== Segment start ==

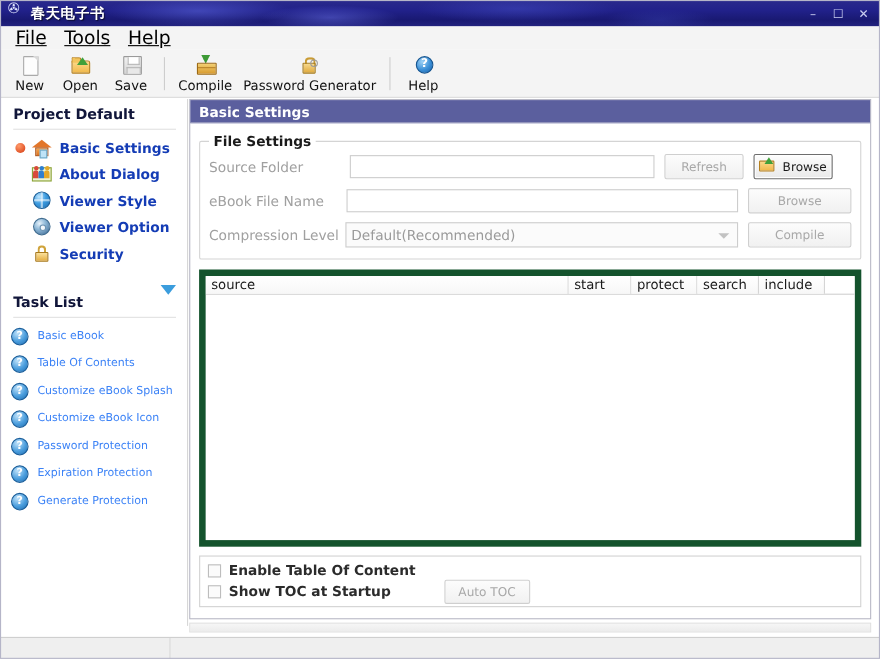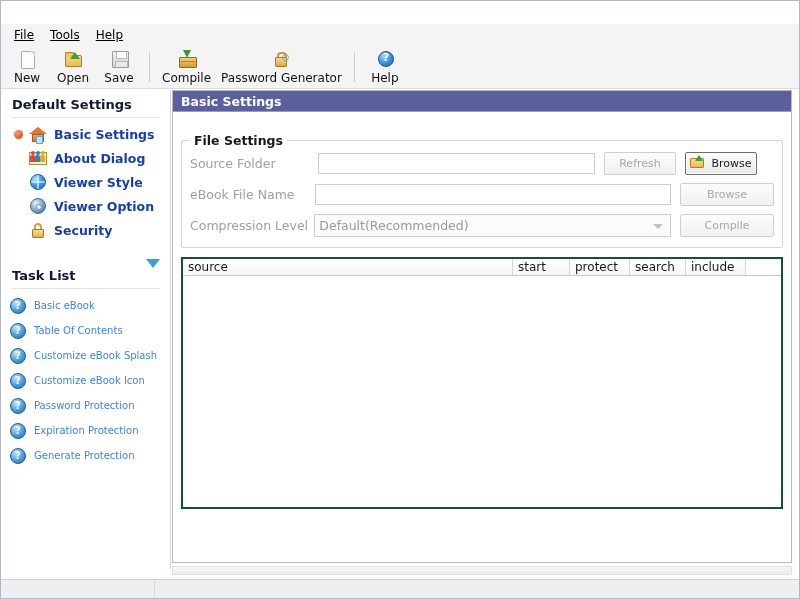--- a/index.html
+++ b/index.html
@@ -554,6 +554,15 @@
 
 <div id="app">
 
+  <div class="titlebar">
+    <div class="title-ico"></div>
+    <div class="title-text">春天电子书</div>
+    <div class="title-btns">
+      <div class="tbtn">–</div>
+      <div class="tbtn">☐</div>
+      <div class="tbtn">✕</div>
+    </div>
+  </div>
 
   <div class="menubar">
     <div class="menu-item"><span class="u">File</span></div>

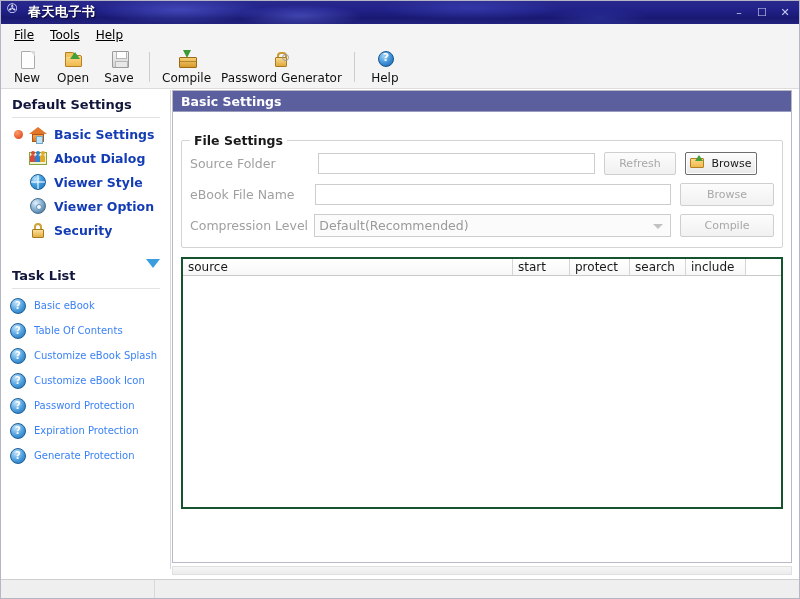--- a/index.html
+++ b/index.html
@@ -88,7 +88,7 @@
     box-sizing: border-box;
   }
   .menu-item {
-    font-size: 12px;
+    font-size: 17px;
     color: #000;
     padding: 2px 8px;
     cursor: default;

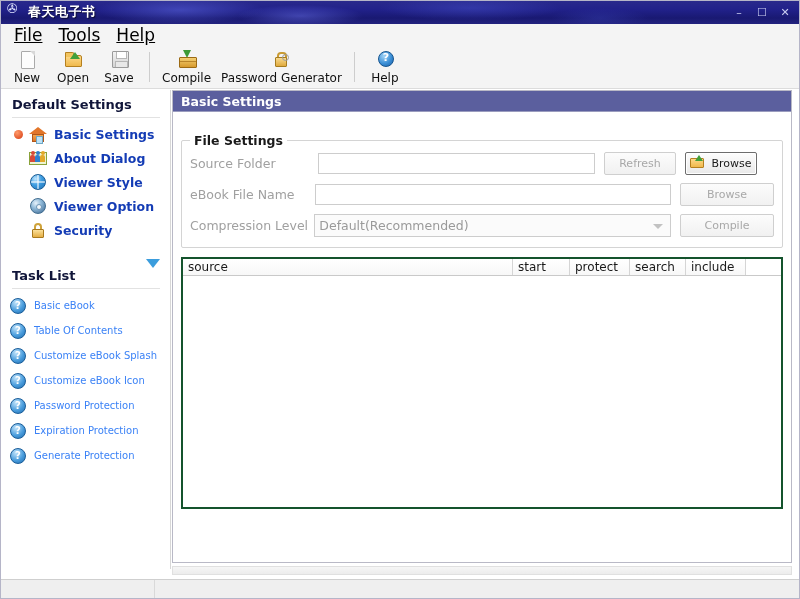--- a/index.html
+++ b/index.html
@@ -637,7 +637,7 @@
 
   <div class="sidebar">
 
-    <div class="side-head">Default Settings</div>
+    <div class="side-head">Project Default</div>
     <div class="side-rule"></div>
 
     <div class="proj-item">

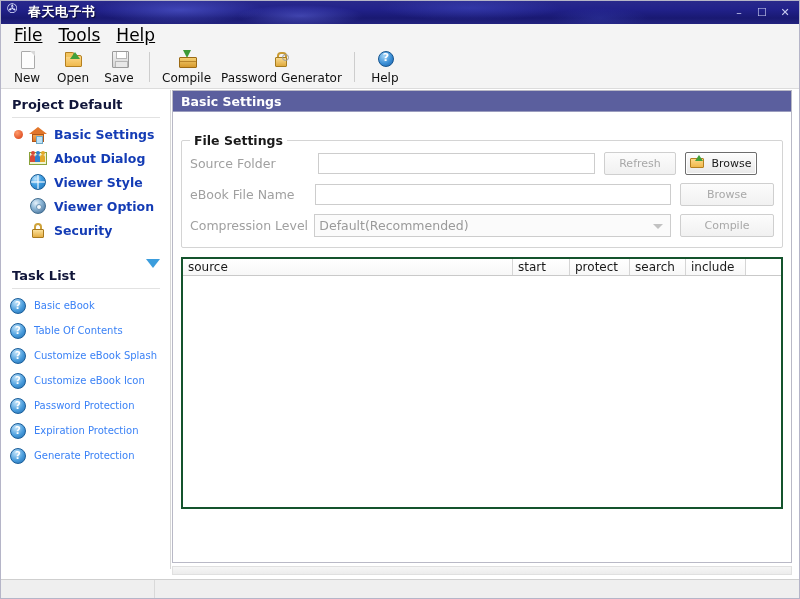--- a/index.html
+++ b/index.html
@@ -356,7 +356,6 @@
   }
   .main-body {
     padding: 6px 8px 0 8px;
-    margin-top: 12px;
   }
 
   

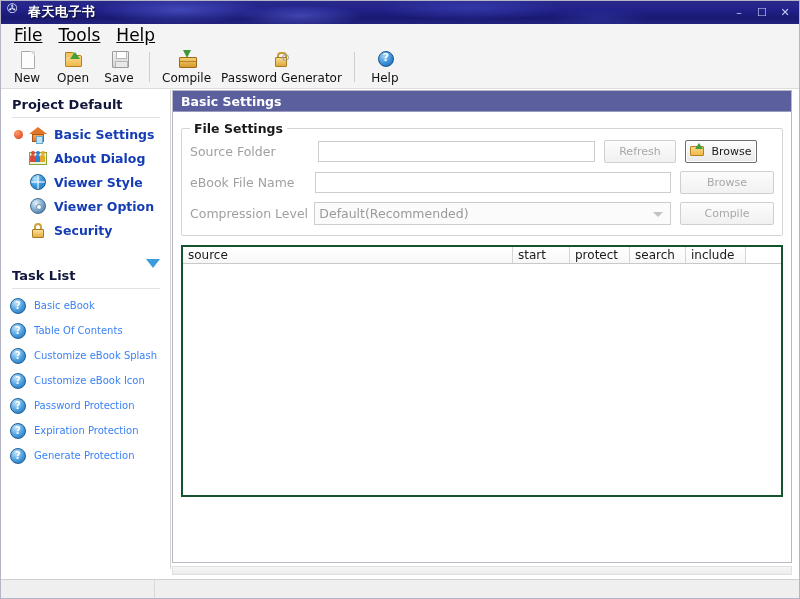--- a/index.html
+++ b/index.html
@@ -460,7 +460,7 @@
   
   .listview {
     margin-top: 9px;
-    border: 2px solid #14532d;
+    border: 6px solid #14532d;
     background: #ffffff;
     height: 252px;
     box-sizing: border-box;

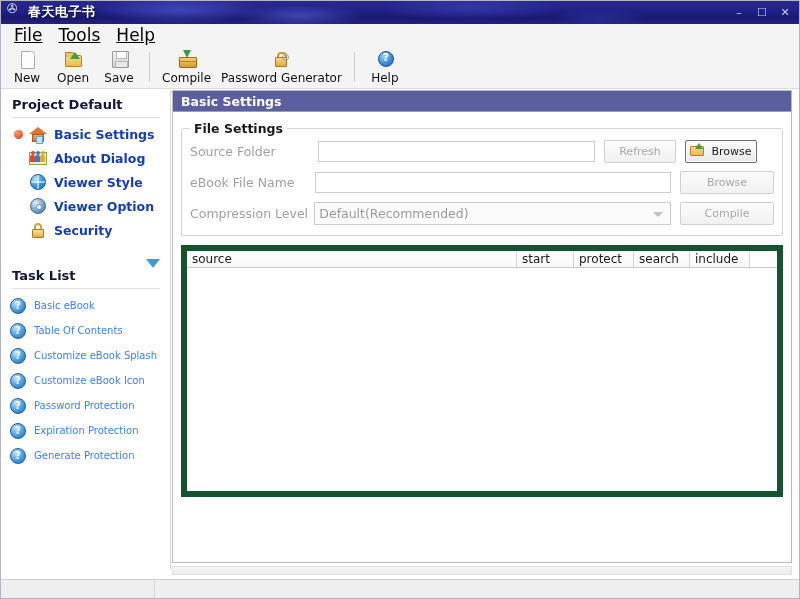--- a/index.html
+++ b/index.html
@@ -778,6 +778,19 @@
         <div class="lv-body"></div>
       </div>
 
+      <div class="tocbox">
+        <div class="chk-col">
+          <div class="chk-row">
+            <span class="chk"></span>
+            <span class="chk-label">Enable Table Of Content</span>
+          </div>
+          <div class="chk-row">
+            <span class="chk"></span>
+            <span class="chk-label">Show TOC at Startup</span>
+          </div>
+        </div>
+        <div class="btn autotoc">Auto TOC</div>
+      </div>
 
     </div>
   </div>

== Segment end ==

(Work to be completed) When the word "border" turns up on a line of the material above, copy that line.

(Output of the exercise)
     box-sizing: border-box;
-    border: 2px solid #14532d;
+    border: 6px solid #14532d;
     box-sizing: border-box;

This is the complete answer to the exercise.